Objects being provided can also have holes

Objects provided by Dagger can also have their own dependencies (holes), which are filled by the graph.

Example:

public class MyService {
    private final Dependency dependency;

    @Inject
    public MyService(Dependency dependency) {
        this.dependency = dependency;
    }
}

@Module
public class MyModule {
    @Provides
    Dependency provideDependency() {
        return new Dependency();
    }
}

@Component(modules = MyModule.class)
public interface MyComponent {
    MyService getMyService();
}
  • What it does: Dagger resolves Dependency and injects it into MyService.

Advanced Usage

Subcomponents

Subcomponents are used for parent-child lifecycle relationships. The relationship is explicitly declared at compile time.
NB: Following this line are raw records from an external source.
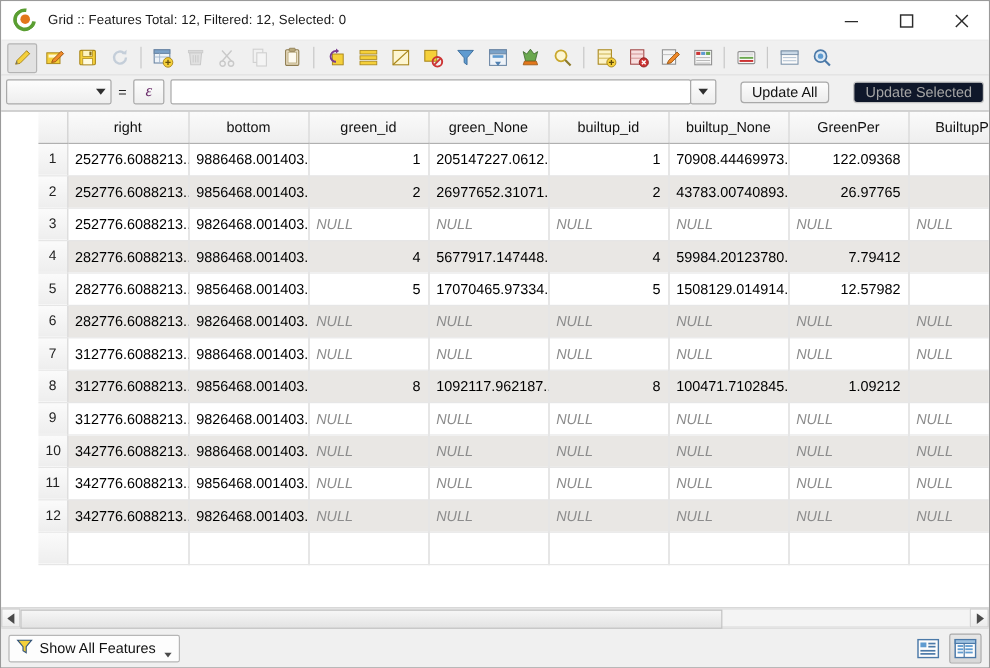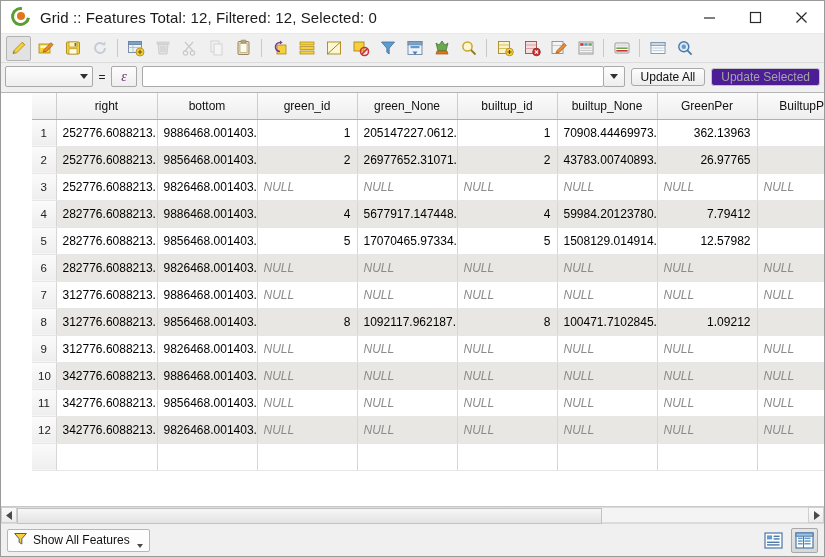--- a/index.html
+++ b/index.html
@@ -38,7 +38,7 @@
     background: #e2761b; border-radius: 50%;
   }
   .title-text {
-    font-size: 15px; color: #1a1a1a; letter-spacing: .1px;
+    font-size: 11px; color: #1a1a1a; letter-spacing: .1px;
     flex: 1 1 auto; white-space: nowrap; overflow: hidden;
   }
   .win-btns { display: flex; height: 33px; }

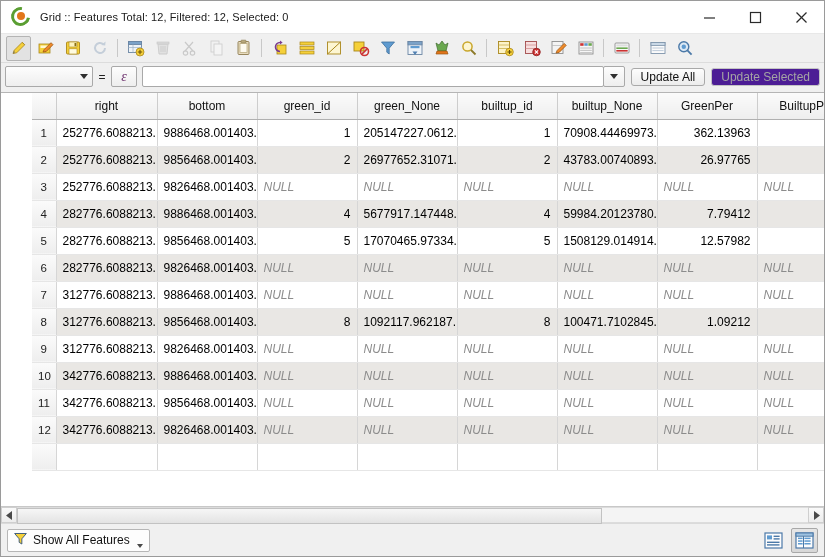--- a/index.html
+++ b/index.html
@@ -119,7 +119,7 @@
     flex: 0 0 auto;
   }
   .pbtn {
-    height: 18px; margin-left: 6px; padding: 0 9px;
+    height: 18px; margin-left: 20px; padding: 0 9px;
     border: 1px solid #a9a9a9; border-radius: 3px;
     background: linear-gradient(#fdfdfd, #ececec);
     font-size: 12px; color: #111;

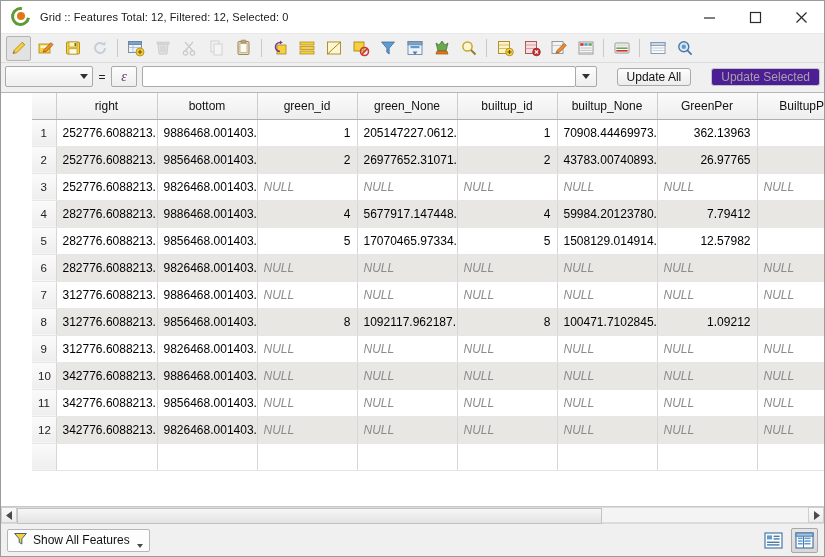--- a/index.html
+++ b/index.html
@@ -125,7 +125,7 @@
     font-size: 12px; color: #111;
     display: flex; align-items: center; flex: 0 0 auto;
   }
-  .pbtn.disabled { color: #a4a4a4; background: #4c1d95; border-color: #c4c4c4; }
+  .pbtn.disabled { color: #a4a4a4; background: #0f172a; border-color: #c4c4c4; }
 
   
   .tablewrap {

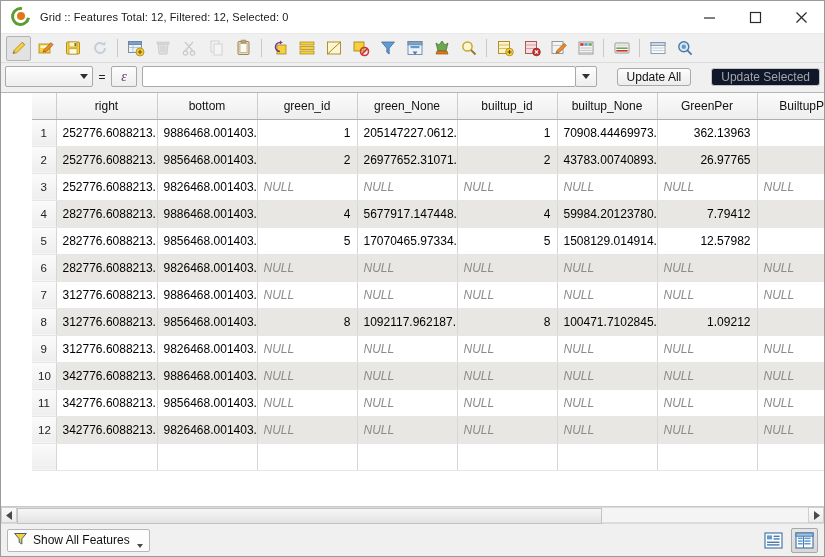--- a/index.html
+++ b/index.html
@@ -533,7 +533,7 @@
             <td class="num">205147227.0612...</td>
             <td class="num">1</td>
             <td class="num">70908.44469973...</td>
-            <td class="num">362.13963</td>
+            <td class="num">122.09368</td>
             <td class="num">0</td>
           </tr>
           <tr class="alt">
Controlling object lifecycles involves using scopes.


Component Dependencies

Loose Coupling

Component dependencies promote modularity by allowing components to depend on others without tightly coupling their implementation.

Example:

@Component
public interface LibraryComponent {
    LibraryService getLibraryService();
}

@Component(dependencies = LibraryComponent.class)
public interface AppComponent {
    AppService getAppService();
}
  • What it does: The AppComponent depends on LibraryComponent to provide some of its dependencies.

DRY (Don't Repeat Yourself)

Component dependencies can reuse object graphs for shared logic across components.

Example:

@Component
public interface SharedComponent {
    Database getDatabase();
}

@Component(dependencies = SharedComponent.class)
public interface AppComponent {
    WebResource getWebResource();
}

public class WebResource {
    @Inject
    public WebResource(Database database) {
    }
}

Library

Component dependencies allow "extending" functionality provided by another component.

Example:

A library might provide its own component (e.g., LibraryComponent), and the application can make use of the object graph it provides.

@Component
public interface LibraryComponent {
    LibraryService getLibraryService();
}

@Component(dependencies = LibraryComponent.class)
public interface ApplicationComponent {
    AppService getAppService();
}
  • Use Case: When building modular or library-based systems.